In the above-mentioned method (1), an external magnetic field is applied to a workpiece made of a magnetic material or a material which becomes magnetic by processing, which is exposed or covered with a non-magnetic material or embedded in the non-magnetic material. A magnetic sensor that detects the magnetic flux density or the residual magnetic flux density after the application is stopped using a current magnetic field effect or an electromagnetic induction effect,
The workpiece is moved in a non-contact manner and detected, and the obtained detection signal is input to a computer. By creating isomagnetic maps of the work from the input, non-contact, non-destructive, simple, safe, and accurate grasp of the state of the work without adding X-rays, ultrasonic waves, currents, etc. to the work I do. In the above method (2), X-rays, ultrasonic waves,
A non-contact, non-destructive, simple, safe and accurate determination of the state of a work without applying a current or the like to the work.

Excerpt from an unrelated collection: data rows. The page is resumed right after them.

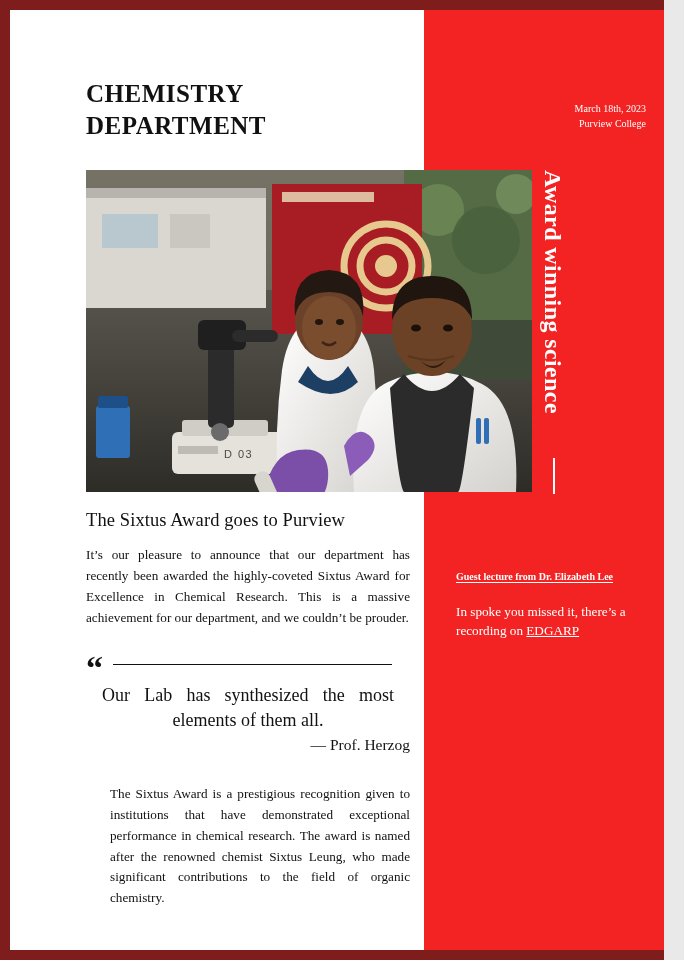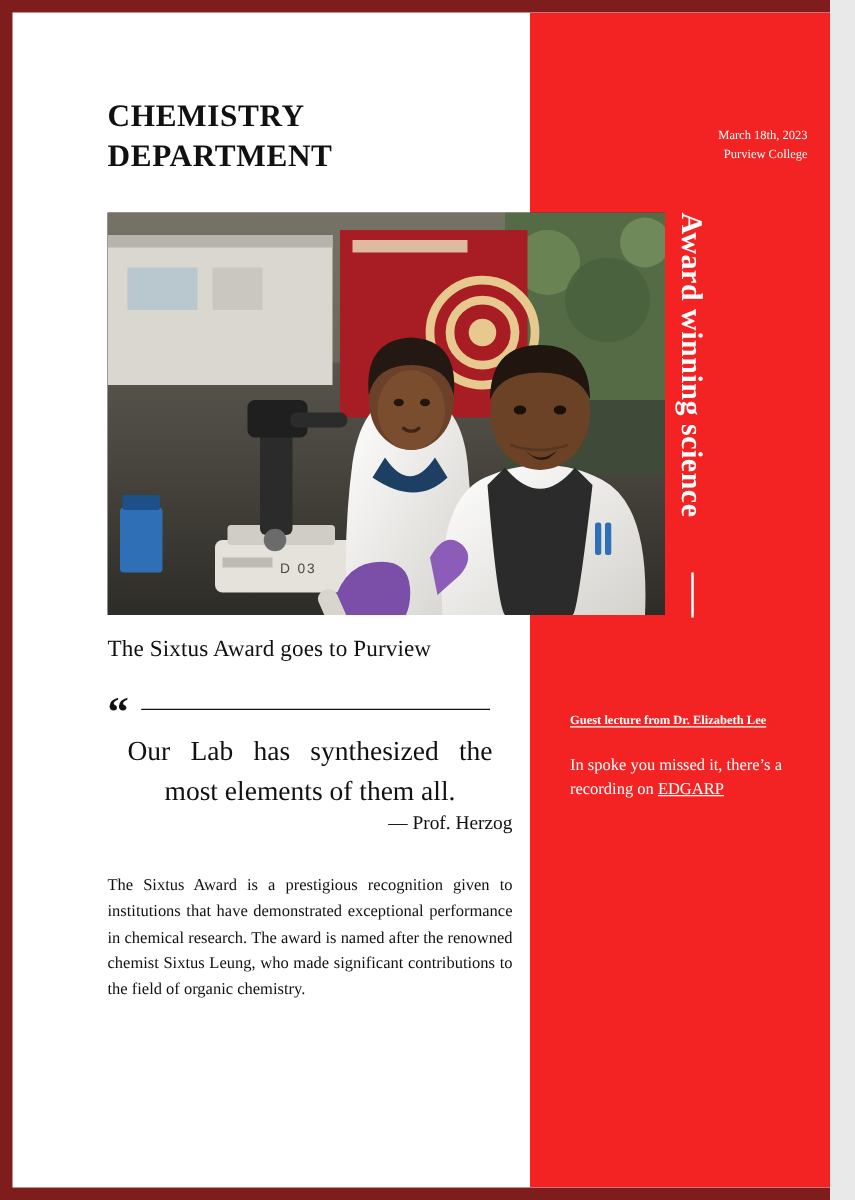"It’s our pleasure to announce" p.body-text { html: none -> <p>It’s our pleasure to announce that our department has recently been awarded the highly-coveted Sixtus Award for Excellence in Chemical Research. This is a massive achievement for our department, and we couldn’t be prouder.</p> }
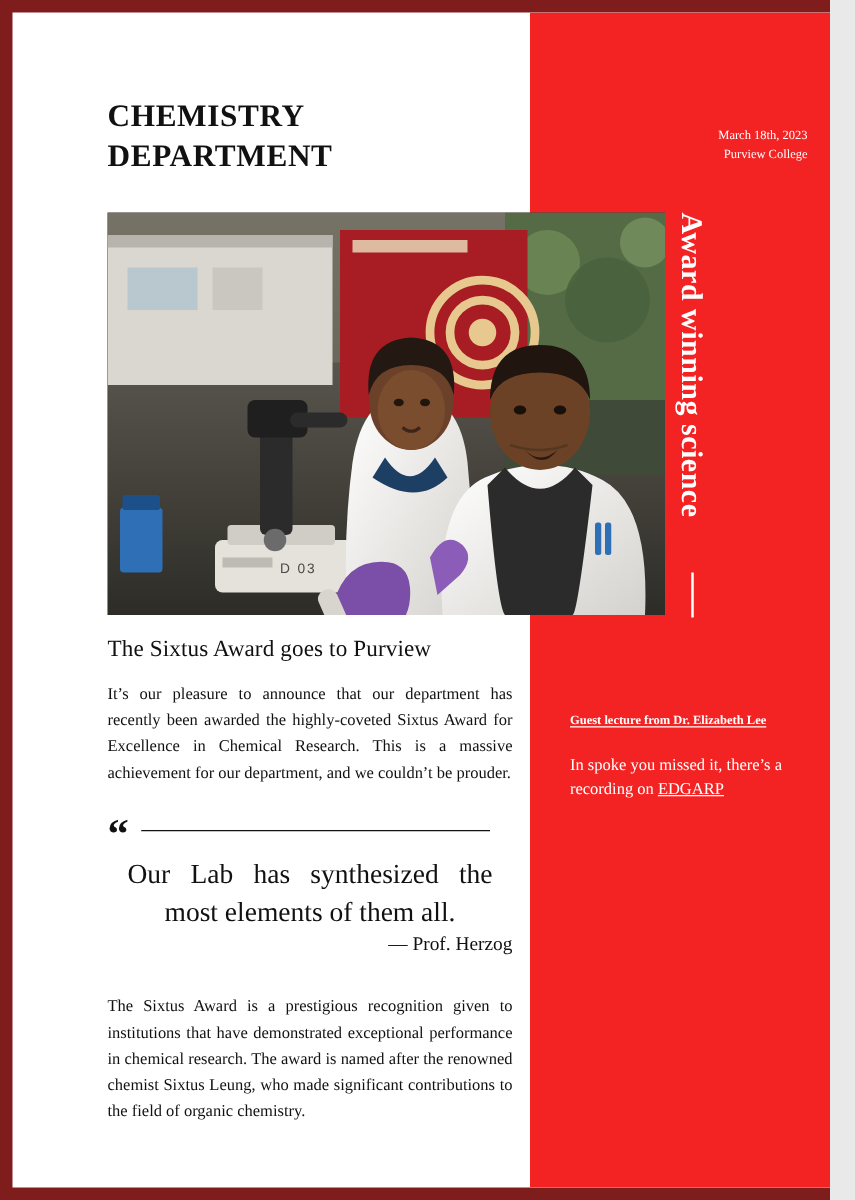"Our Lab has synthesized the" .quote-text { font-size: 22px -> 18px }
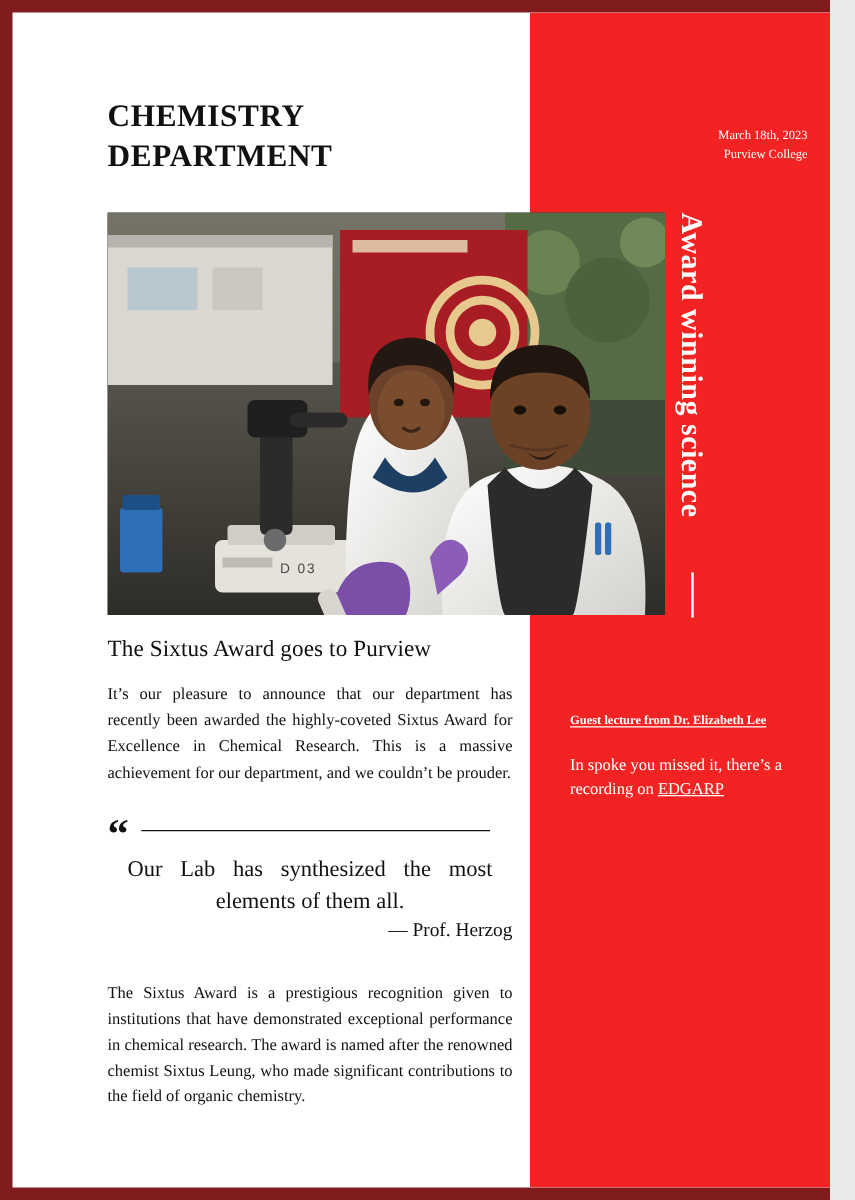"The Sixtus Award is a" .closing-text { margin-left: none -> 24px }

In the method (3), an isomagnetic diagram of the work is created, and the isomagnetic diagram is compared with a reference isomagnetic diagram created and stored in advance to determine whether there is any defect in the work. , The presence / absence of a defect in the work can be determined easily, safely and accurately without contact, non-destruction, and without applying X-rays, ultrasonic waves, electric current, etc. to the work. In the methods (4) and (5), the semiconductor magnetic sensor (Hall effect element) is detected by moving the workpiece in a non-contact manner with the work, and an isomagnetic diagram of the work is created from the obtained detection signal. When a Hall effect element is used as a semiconductor magnetic sensor, the magnetically sensitive area is extremely small,
Since it is almost the same size as the magnetic domain of the magnetic material of the work or the material that is magnetized by processing, the accuracy is extremely high, non-contact and non-destructive without applying X-ray, ultrasonic wave, current etc. to the work, Grasp the state of the work easily and safely.

[0011] In the apparatus of the above (6), an external magnetic field is applied to a workpiece made of a magnetic material or a material which becomes magnetic by processing, which is exposed or covered with a non-magnetic material or embedded in the non-magnetic material. The magnetic flux density or the residual magnetic flux density after the application is stopped is detected by moving the magnetic sensor that detects the magnetic field using the current magnetic field effect or the electromagnetic induction action to the workpiece in a non-contact manner. Create an isomagnetic map of. By creating an isomagnetic map of the work from the input, the state of the work can be accurately, non-contactly, non-destructively, easily, safely and accurately added to the work without applying X-rays, ultrasonic waves, currents, etc. Figure out. In the apparatus of the above (7), X-rays, ultrasonic waves, electric current, etc. are applied to the work by comparing the isomagnetic map with the reference isomagnetic map prepared in advance to determine whether there is a defect in the work. Non-contact, non-destructive, simple, safe and accurate determination of work defects without adding.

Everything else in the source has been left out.